I have seen this with the hornday bullets when seating to the cannalure. The cannalure on the bullets is for crimping. I don't have experience with the TSX, so I don't know if crimping those would work for you or not. My recommendation would be to seat it to a depth where it doesn't need crimping, if that is possible. I don't like to crimp. The hornady bullets mentioned above were reloads for a friend. Try seating them at a depth where they are inbetween cannalures.


----------



## beartooth (Feb 18, 2007)

Use a bushing die and solve your problem. What make of die are you using. If it is not a Redding die get one and if it still continues to happen then buy a bushing die which Redding makes some of the best. :sniper:


----------



## clampdaddy (Aug 9, 2006)

Thanks for the replies guys. Upon closer examination of my cases it appears that the mouth of the case is the proper diameter but further down inside it's a little bit bigger. I don't know what is causing this but I think I'll call Lee and see if they can tell me what's going on. I have an RCBS neck sizer comeing sometime this week. I'm curious to see if that will do the trick

All that aside, I tested my 110gr TSX loads and the winner of the day was 66.5gr of IMR-4350. I don't have a chronograph so I don't know how fast it's going but I'd estimate this load to be in the high 3400s or maybe (if I'm lucky) the low 3500s. It put all seven shots (two fouling shots plus five more for group) inside an inch at 100yds. to my surprise it grouped just a half inch lower than winchesters 130gr ballistic silver tip load so if I ever have to shoot factory ammo it wont be a big deal. During my 300yd testing I found that my rifle shot its best after around ten rounds had been put thru it. Then it cosistently made 1-1.5 inch groups on my 300yd targets (that blew my mind). Sighted in 2.5" high at 100 the bullets printed perfectly dead on at 300. Once I get my next order of bullets I'm going to shoot at 400 yards and also do some penetration comparison testing againced the 130gr winchester load.


----------



## Horsager (Aug 31, 2006)

When you shoot at 400yds and find what actual drop is you should be able to use a ballistics program to back into your actual velocity.
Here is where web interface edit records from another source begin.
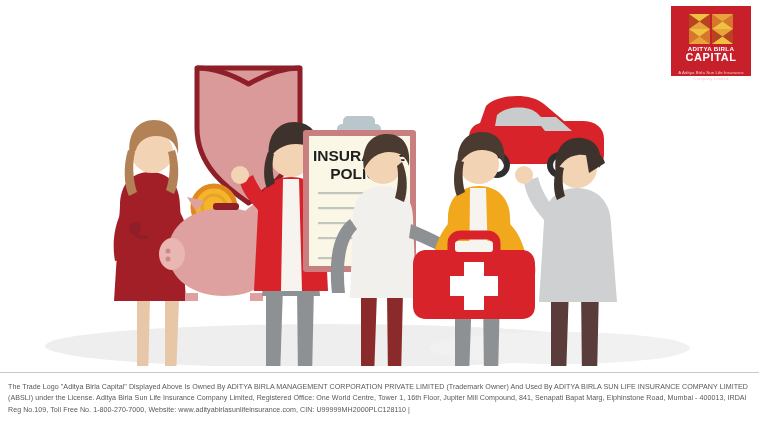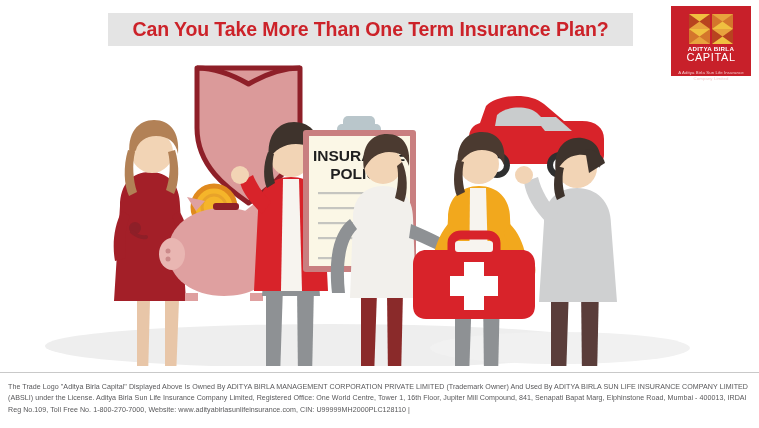--- a/index.html
+++ b/index.html
@@ -65,9 +65,6 @@
 
 <div class="page">
 
-  <div class="title-banner">
-    <div class="title-text">Can You Take More Than One Term Insurance Plan?</div>
-  </div>
 
   <div class="logo">
     <div class="logo-mark">

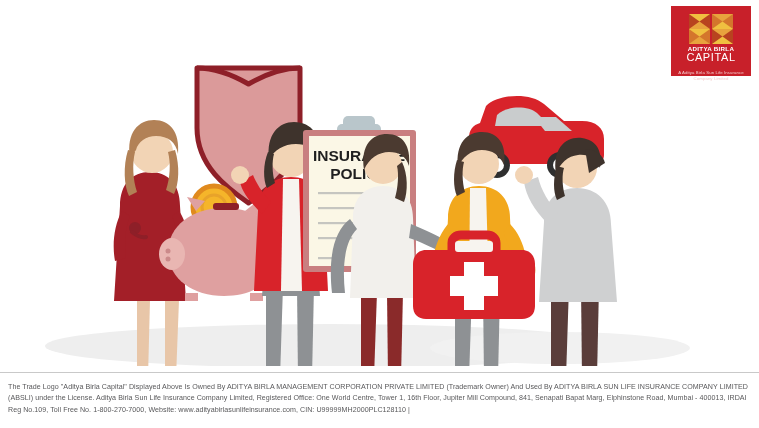--- a/index.html
+++ b/index.html
@@ -36,7 +36,7 @@
     margin-top:2px;line-height:1;
   }
   .logo-name2{
-    font-size:11px;font-weight:normal;color:#ffffff;letter-spacing:0.6px;
+    font-size:11px;font-weight:bold;color:#ffffff;letter-spacing:0.6px;
     line-height:1.05;
   }
   .logo-divider{width:60px;height:1px;background:#e08b8f;margin-top:3px;opacity:.7;}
The further you shoot and have accurate drop numbers, the more accurate the velocity esimation will be. I fiddled with a program a bit this AM and 2.6" high will put you dead on @ 300yds if the bullet is traveling 3500fps. Drop @ 400yds should be 8.7" if the 3500fps is correct.


----------



## clampdaddy (Aug 9, 2006)

That's kinda' how I got my fps estimation. I used the hornady vol. 2 manual (the one that has the trajectories of thier bullets at different fps) and the bullet drop table for a hornady 110gr hollow point at 3500 looked pretty close to the results I got, but as you mentioned, I need to shoot at 400yds to make sure.


----------